Health professionals need to be confident in assessing Gillick competence in children under the age of 16 years; this stretches to other, medications and advice; for example, immunisations.

It is important to consider the child's maturity and level of intelligence, which does not necessarily arrive at the start of puberty (Griffith, 2013). Along with maturity and intelligence will also be the professional's own ability to assess whether the child can understand aspects of choices to be made, together with any potential consequences, and how willing and able the child is in order to make such informed choices.

It is also important to ensure that the child understands why the treatment is being proposed, including any risks or side effects, what alternatives may be available, and what might happen if they do not take the medication (Griffith, 2021). Such discussions and decisions to be made by the child should not be influenced by peers, family or friends, and the child should be able – if mature and intelligent enough – to make that decision freely (Larcher and Hutchinson, 2010).

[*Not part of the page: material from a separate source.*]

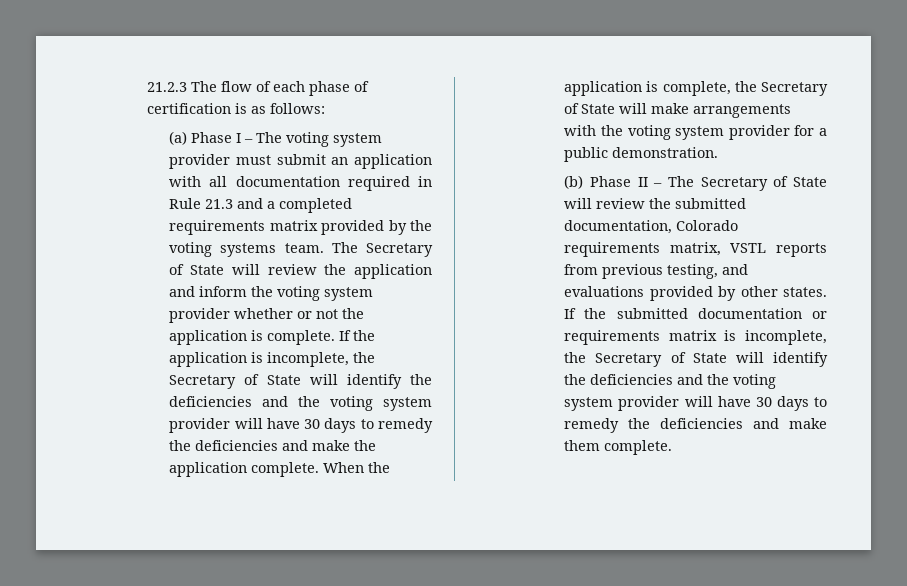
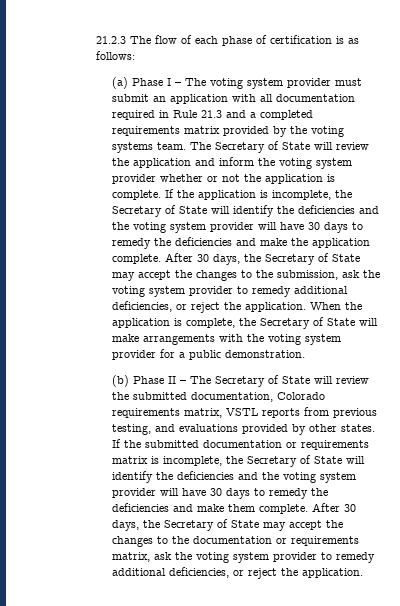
+ After 30 days, the Secretary of State may accept the changes to the submission, ask the voting system provider to remedy additional deficiencies, or reject the application.
+ After 30 days, the Secretary of State may accept the changes to the documentation or requirements matrix, ask the voting system provider to remedy additional deficiencies, or reject the application.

Other influences might be emotional states, side effects of other medications, pain or misinformation. It may be necessary to involve the parents or other members of the multidisciplinary team in the decision-making process.

It has been over 40 years since ‘Gillick competence’ came into legal and ethical consent discussions, and it remains a valid component in healthcare practice today.

However, arguments continue regarding dependence on Gillick competence as a decision-making tool (Bart et al, 2024), so professionals need to think holistically about how to involve young people and those with parental responsibility in decisions about medical treatment.